## WHAT THE TASK ASKS
Of the lines listed below, return exactly those that run from the line containing "invoice date: 2025-03-19 -> 2025-03-24" through the line containing "total: 2721.57 -> 2564.08", both included.

+++

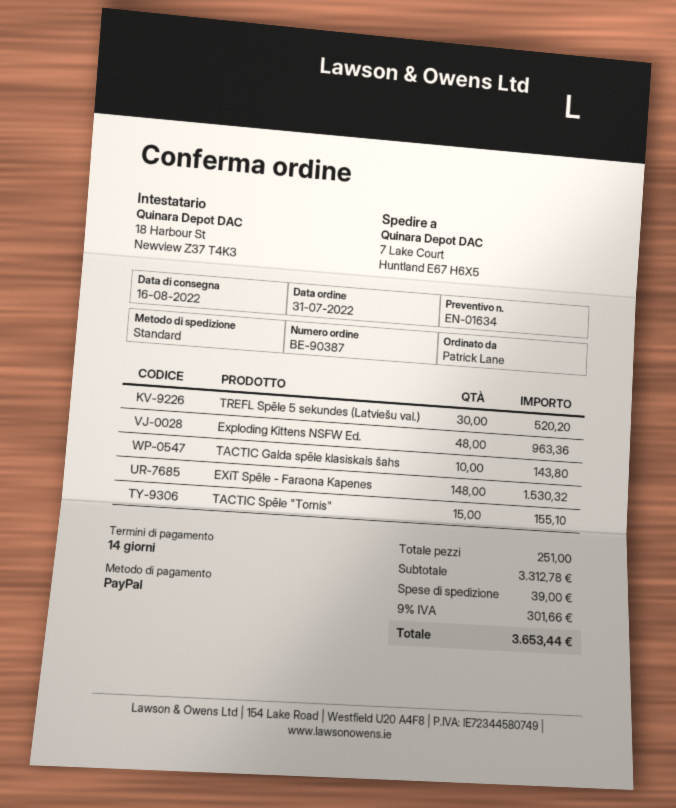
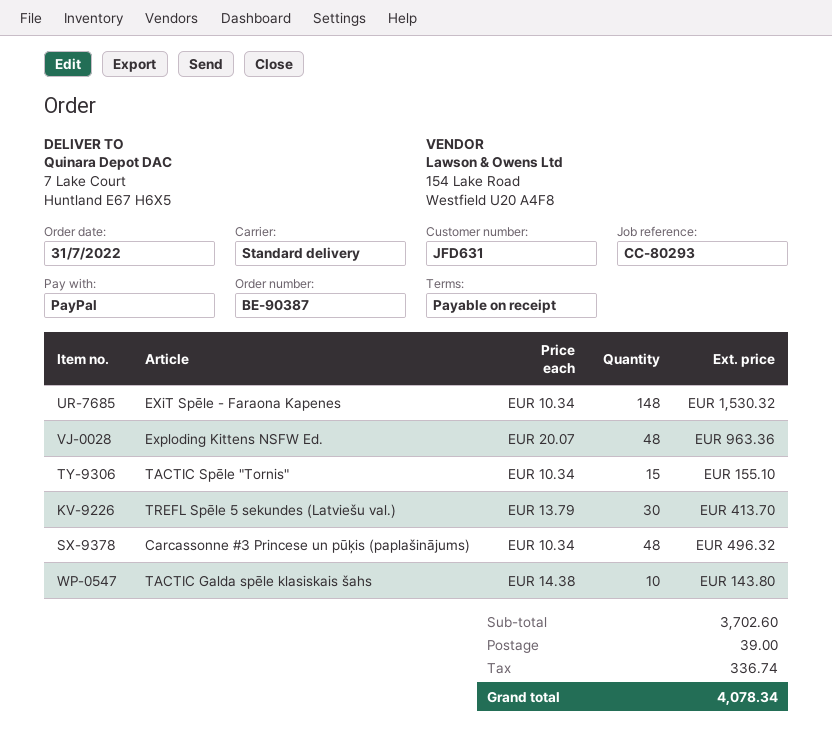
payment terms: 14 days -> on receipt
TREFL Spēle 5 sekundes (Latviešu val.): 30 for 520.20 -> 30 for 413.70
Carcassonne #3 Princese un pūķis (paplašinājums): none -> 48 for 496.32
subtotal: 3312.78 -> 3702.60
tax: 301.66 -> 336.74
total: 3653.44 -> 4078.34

+++

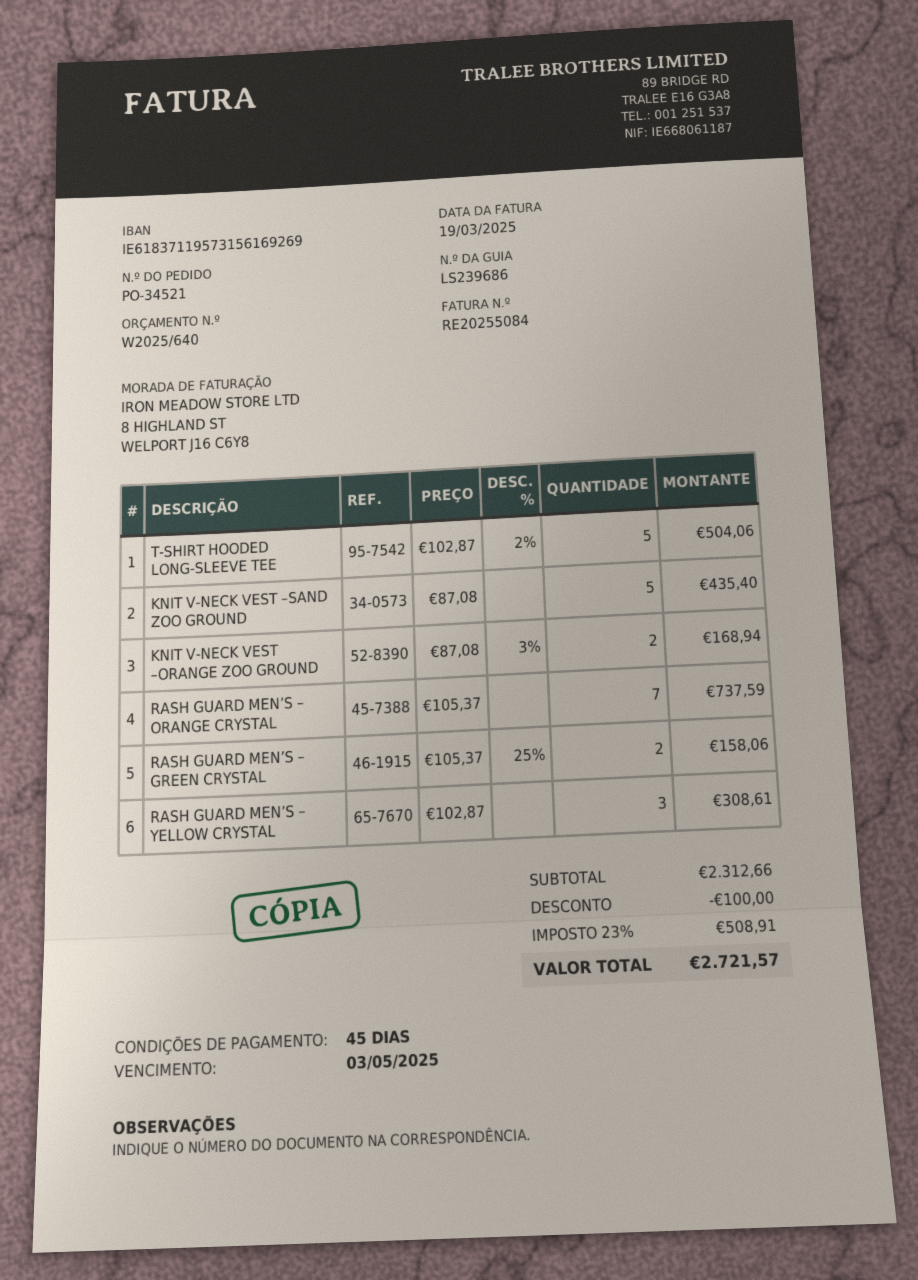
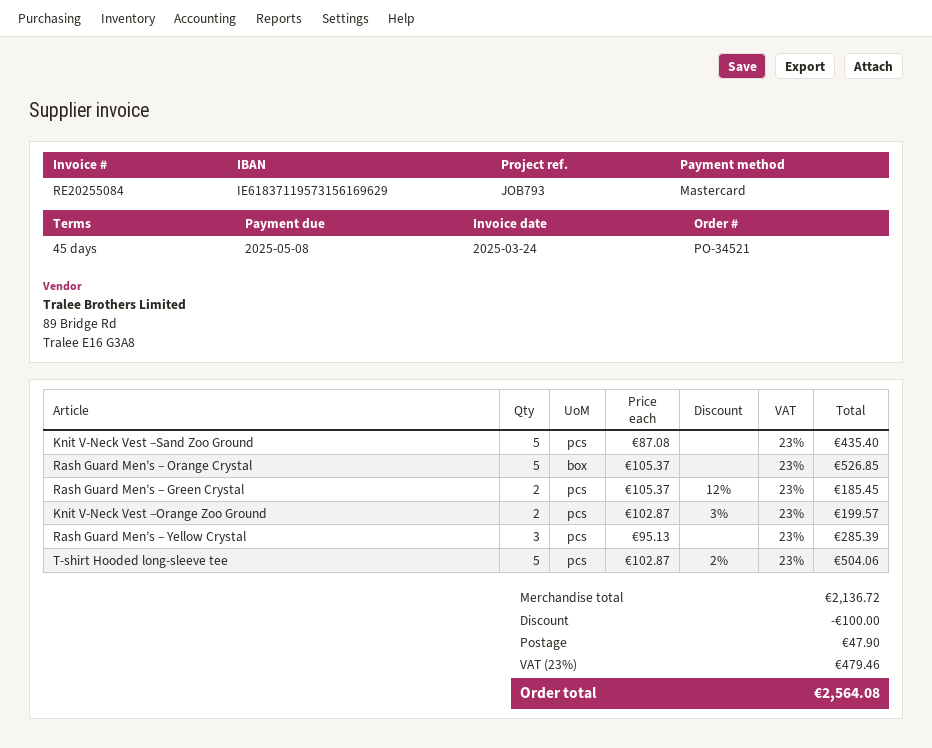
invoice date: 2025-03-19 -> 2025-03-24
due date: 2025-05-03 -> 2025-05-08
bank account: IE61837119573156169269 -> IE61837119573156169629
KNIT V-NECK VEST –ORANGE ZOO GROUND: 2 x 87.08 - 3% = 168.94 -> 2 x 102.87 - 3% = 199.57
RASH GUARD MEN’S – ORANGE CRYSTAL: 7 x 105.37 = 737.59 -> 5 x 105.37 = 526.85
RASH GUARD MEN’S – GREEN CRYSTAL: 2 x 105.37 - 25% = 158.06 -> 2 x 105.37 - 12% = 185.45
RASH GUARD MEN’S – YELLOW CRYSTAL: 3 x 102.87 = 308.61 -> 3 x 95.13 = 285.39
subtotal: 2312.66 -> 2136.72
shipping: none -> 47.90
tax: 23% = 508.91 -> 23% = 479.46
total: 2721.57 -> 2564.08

+++

## SOLUTION
invoice date: 2025-03-19 -> 2025-03-24
due date: 2025-05-03 -> 2025-05-08
bank account: IE61837119573156169269 -> IE61837119573156169629
KNIT V-NECK VEST –ORANGE ZOO GROUND: 2 x 87.08 - 3% = 168.94 -> 2 x 102.87 - 3% = 199.57
RASH GUARD MEN’S – ORANGE CRYSTAL: 7 x 105.37 = 737.59 -> 5 x 105.37 = 526.85
RASH GUARD MEN’S – GREEN CRYSTAL: 2 x 105.37 - 25% = 158.06 -> 2 x 105.37 - 12% = 185.45
RASH GUARD MEN’S – YELLOW CRYSTAL: 3 x 102.87 = 308.61 -> 3 x 95.13 = 285.39
subtotal: 2312.66 -> 2136.72
shipping: none -> 47.90
tax: 23% = 508.91 -> 23% = 479.46
total: 2721.57 -> 2564.08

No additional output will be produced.